July 27, 1969…2009…

BobbyBeausoleil-GaryHinman-July271969 (1) Dawn rose on another day, the 27th, if anyone was looking Gary’s calendar…but no one was…
“Bobby, Bobby, wake up. It’s time for breakfast. Wake up Gary and come into the kitchen.” whispered Mary.
Bobby flinched at the words being whispered in his ear, still on guard, he guessed, for anything. He still felt really uneasy but didn’t know why as everything seemed to fall into place with Gary last night so the unease was a little disconcerting.
Bobby went into the kitchen by himself and ate bacon and eggs with the girls, as Gary refused to rise, the throbbing pain returning with a vengeful force since the pain-relieving effect of the pot had disappeared. The wound looked worse today, all red and swollen and still bleeding by the looks of the throw pillow. Bobby lied and told Gary the wound looked better just so that Gary would keep his word and move out to Spahn’s today once he was able to move.
Gary had lost allot of blood, more than even he realised and the infection that was definitely present in the cut was sending poison through his system that had given him a fever and was making him really ill.  He drifted back to sleep after refusing Bobby’s breakfast invitation, his body too weak to sustain consciousness now.
After breakfast, Bob was still dog-tired too and decided to go upstairs and get a few more winks while Gary continued to sleep on the living room couch.
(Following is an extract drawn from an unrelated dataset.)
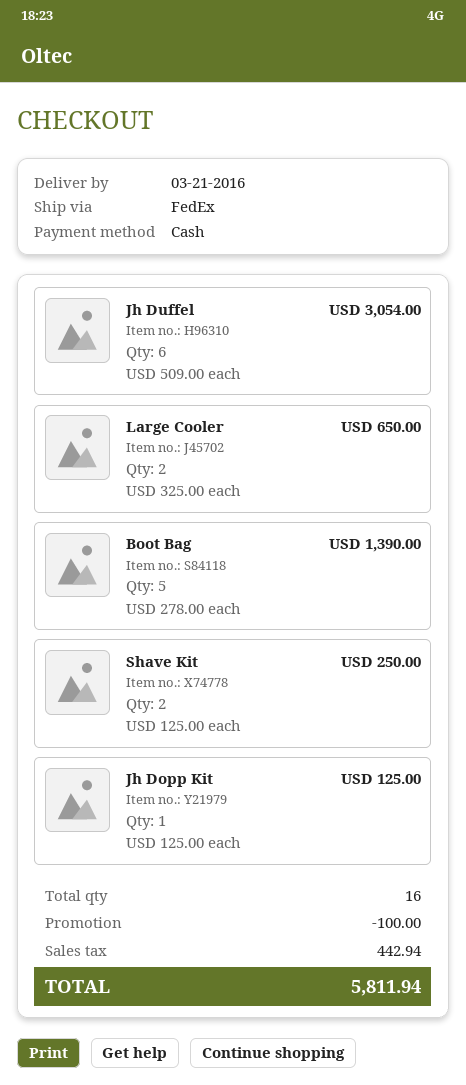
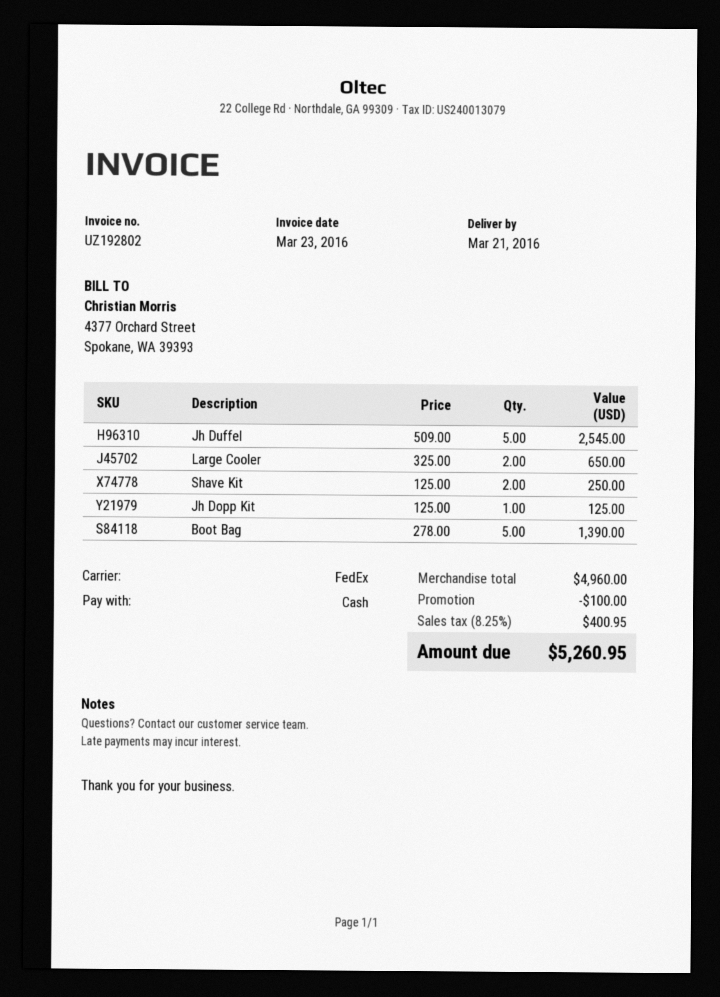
Jh Duffel: 6 x 509.00 = 3054.00 -> 5 x 509.00 = 2545.00
tax: 442.94 -> 400.95
total: 5811.94 -> 5260.95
Neither rose again until the day had long since passed.
Gary woke up before Bobby this time and when he opened his eyes, he saw Sadie and Mary going through his things, papers strewn on the floor from open cabinets and drawers.
“What the Hell is going on here? What are you two looking for? Put that box down and close those drawers; you have no right to be going through my stuff! In fact, why don’t the two of you just get the Hell out of here completely. I’ve had about as much shit as I can take for one weekend!” yelled Gary to the girls.
Hearing the yelling coming from downstairs, Bobby woke up with a start and flew down the stairs to see what was happening. Gary rose from the couch and staggered right up to Bobby, yelling obscenities and effectively reneging on everything they had agreed to last night. Ignoring the fact that the girls were creepy crawling on Gary for no reason, Bob decided he had had enough of Gary’s mood swings and enough of these last few days of stress.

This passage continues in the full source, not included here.